There is also a body of evidence that contradicts these findings. Rosenberger et al. conducted a review examining the effect of pretransplant psychiatric disorders on transplant recipient morbidity and mortality [19]. The authors found that pretransplant depression did not negatively impact posttransplant survival in liver, lung, and kidney recipients. The effect of psychiatric illness on heart recipients was less clear, and suggested that patient mortality was affected by the interaction between depressive symptoms and heart failure etiology. Kidney recipients with pretransplant depression experienced an increased risk of return to dialysis. Psychiatric illness was not associated with increased morbidity in liver and heart recipients. Another recent study investigating the effect of depression in lung transplant recipients found that this patient population was not at increased risk of posttransplant complications such as bronchiolitis obliterans syndrome and graft loss [20].

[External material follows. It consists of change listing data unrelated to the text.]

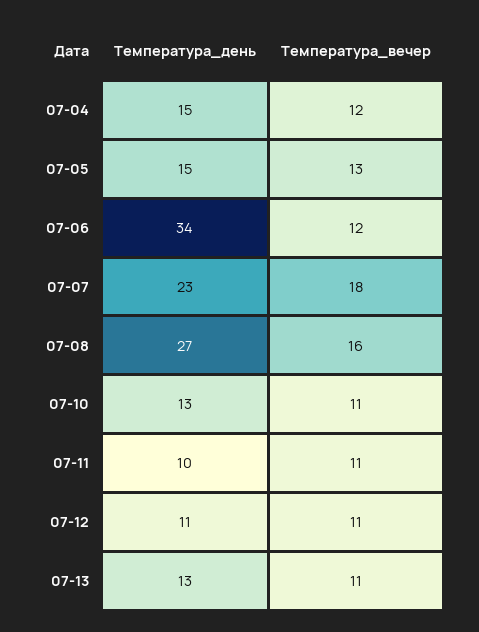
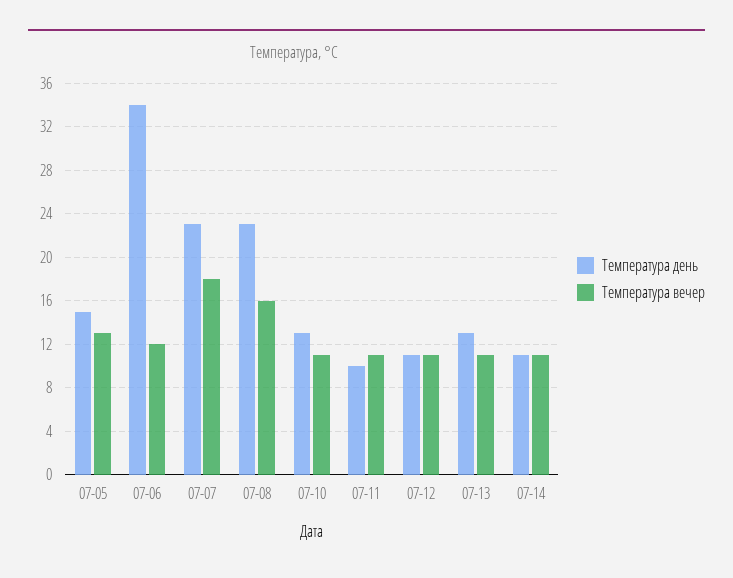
Температура_день, 07-04: 15 -> none
Температура_вечер, 07-04: 12 -> none
Температура_день, 07-08: 27 -> 23
Температура_день, 07-14: none -> 11
Температура_вечер, 07-14: none -> 11

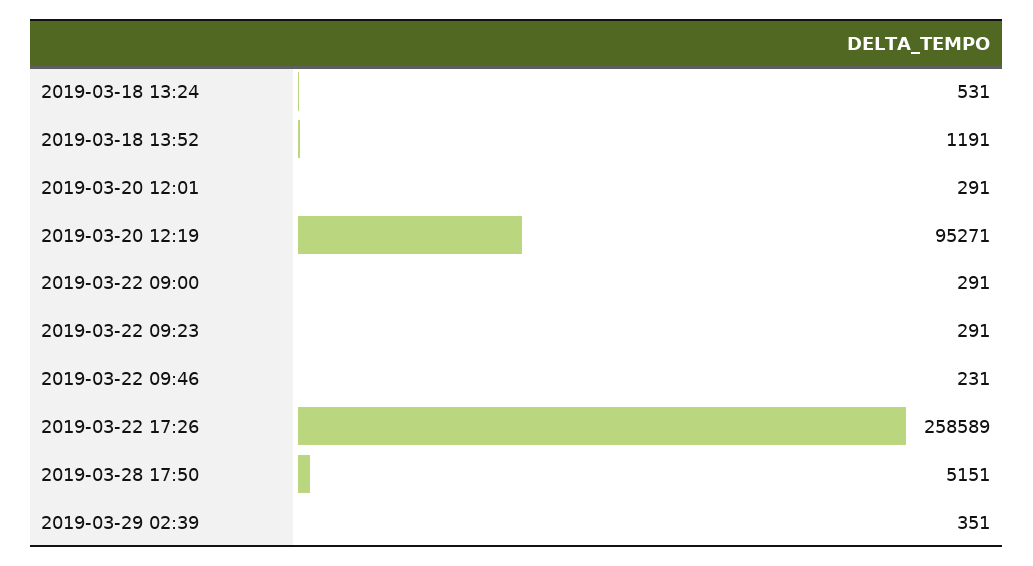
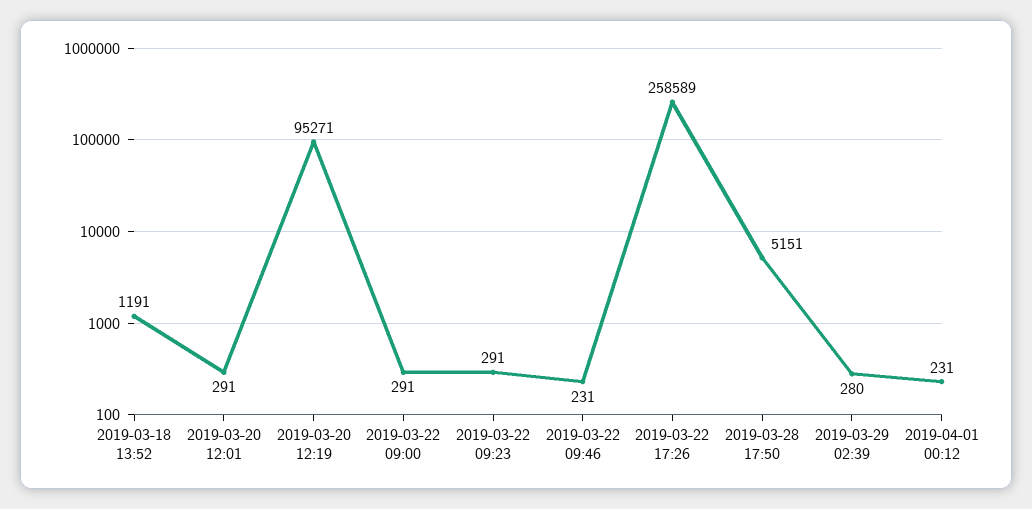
2019-03-18 13:24: 531 -> none
2019-03-29 02:39: 351 -> 280
2019-04-01 00:12: none -> 231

Further evidence that psychiatric illness is not associated with adverse outcomes comes from Evan et al., who analyzed the morbidity and mortality of transplant recipients at the Veterans Health Administration (VHA) [21]. The study found that severe mental illness, including psychotic disorders, bipolar disorder, major depressive disorder, and severe posttraumatic stress disorder, did not impact posttransplant recovery. Veterans with pretransplant mental illness experienced the same rates of graft rejection and 3-year survival as recipients without mental health disorders. Mental illness also did not impact medical compliance, measured by attendance at postoperative outpatient appointments and by the number of immunosuppressive medication refills. The posttransplant mental health services and social supports available to transplant recipients at the VHA may contribute to these promising results. This finding reinforced that of an earlier study, which found that pretransplant depression was not a predictor of noncompliance in solid organ transplant recipients [22].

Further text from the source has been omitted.